Let me illustrate by giving this kind of description for the Hopf algebra of symmetric functions.

Fix a ground field $k$.

Edit: I'm happy to assume $k=\mathbb{Q}$. As darijgrinberg pointed out in the comments, $\mathrm{QSym}$ only has the Lyndon monomial basis when $\mathrm{char}(k)=0$.

Let $\Lambda$ be the ring of symmetric functions over $k$. Putting a Hopf algebra structure on a $k$-algebra $R$ is the same as putting a group structure on $\mathrm{Hom}_{k-alg}(R,S)$ for each $k$-algebras $S$ such that postcomposition is a group homomorphism. Since $\Lambda$ is a polynomial algebra in the elementary symmetric functions $e_1,e_2,\ldots$, we can identify $\mathrm{Hom}_{k-alg}(\Lambda,S)$ with the set of sequences $(s_1,s_2,\ldots)$ of elements of $S$ (where $f:\Lambda\to S$ is identified with $(f(e_2),f(e_2),\ldots)$). If we further identify the sequence $(s_1,s_2,\ldots)$ with the power series $1+s_1T+s_2T^2+\ldots\in 1+TS[[T]]$, then the group structure (coming from the Hopf algebra structure on $\Lambda$) is multiplication of power series.

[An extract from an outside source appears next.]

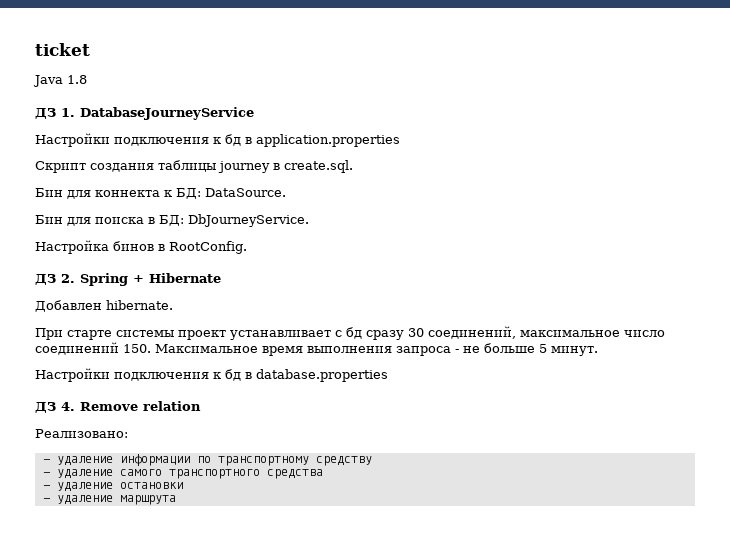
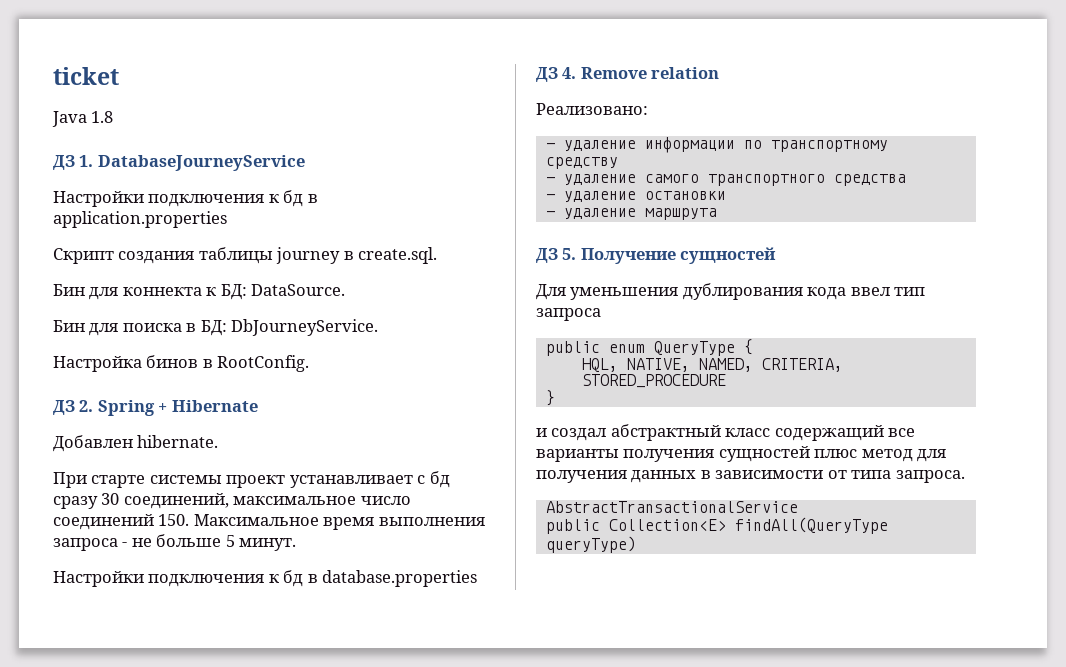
(176, 500) none -> [536,247,777,264] [536,283,926,300] [536,308,601,321] [545,339,753,356] [581,358,843,372] [581,374,726,388] [545,390,555,406] [536,424,916,441] [536,446,947,462] [536,470,965,483] [545,501,798,513] [545,517,888,534] [545,536,636,553] // ДЗ 5. Получение сущностей // Для уменьшения дублирования кода ввел тип запроса // public enum QueryType { // HQL, NATIVE, NAMED, CRITERIA, STORED_PROCEDURE // } // и создал абстрактный класс содержащий все варианты получения сущностей плюс метод для получения данных в зависимости от типа запроса. // AbstractTransactionalService // public Collection<E> findAll(QueryType queryType)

I am hoping for something similar for the ring of quasisymmetric functions. Specifically, I would like, for each $k$-algebra $S$, a group $G(S)$ (which won't generally be abelian) and a bijection $\mathrm{Hom}_{k-alg}(\mathrm{QSym}_k,S)\leftrightarrow G(S)$, such that the group multiplication $G(S)\times G(S) \to G(S)$ is induced by the comultiplication on $\mathrm{QSym}$. I'm hoping the description of $G(S)$ is as explicit as possible (like the group $1+TS[[T]]$ in the case of symmetric functions).

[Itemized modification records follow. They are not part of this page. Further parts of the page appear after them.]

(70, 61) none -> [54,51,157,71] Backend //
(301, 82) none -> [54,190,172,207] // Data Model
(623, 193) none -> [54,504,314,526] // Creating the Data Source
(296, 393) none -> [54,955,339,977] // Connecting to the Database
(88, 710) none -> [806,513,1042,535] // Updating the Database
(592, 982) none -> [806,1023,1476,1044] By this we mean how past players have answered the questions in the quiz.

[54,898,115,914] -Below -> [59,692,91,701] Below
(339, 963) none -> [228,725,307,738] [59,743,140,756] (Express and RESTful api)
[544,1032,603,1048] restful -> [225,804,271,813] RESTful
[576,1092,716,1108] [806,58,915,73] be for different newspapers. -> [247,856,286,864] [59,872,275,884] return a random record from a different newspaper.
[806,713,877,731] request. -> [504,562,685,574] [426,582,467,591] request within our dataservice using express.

It is known that $\mathrm{QSym}$ is a polynomial algebra. One possible free generating set is the monomial quasi-symmetric functions $$ M_{(s_1,\dots,s_k)}:=\sum_{i_1<\ldots<i_k}x_{i_1}^{s_1}\ldots x_{i_k}^{s_k}, $$ where $(s_1,\ldots,s_k)$ runs through the Lyndon words (a Lyndon word is one that is lexicographically smaller than all of its proper right subwords). This means we can identify $\mathrm{Hom}_{k-alg}(\mathrm{QSym},S)$ with the set of set maps $\{\text{Lyndon words}\}\to S$. However, under this identification it looks like a huge mess to describe the group structure, since (as far as I know) it is not easy to read off the comultiplication of $M_{(s_1,\ldots,s_k)}$ as a sum of simple tensors of other monomial quasisymmetric functions indexed by Lyndon words.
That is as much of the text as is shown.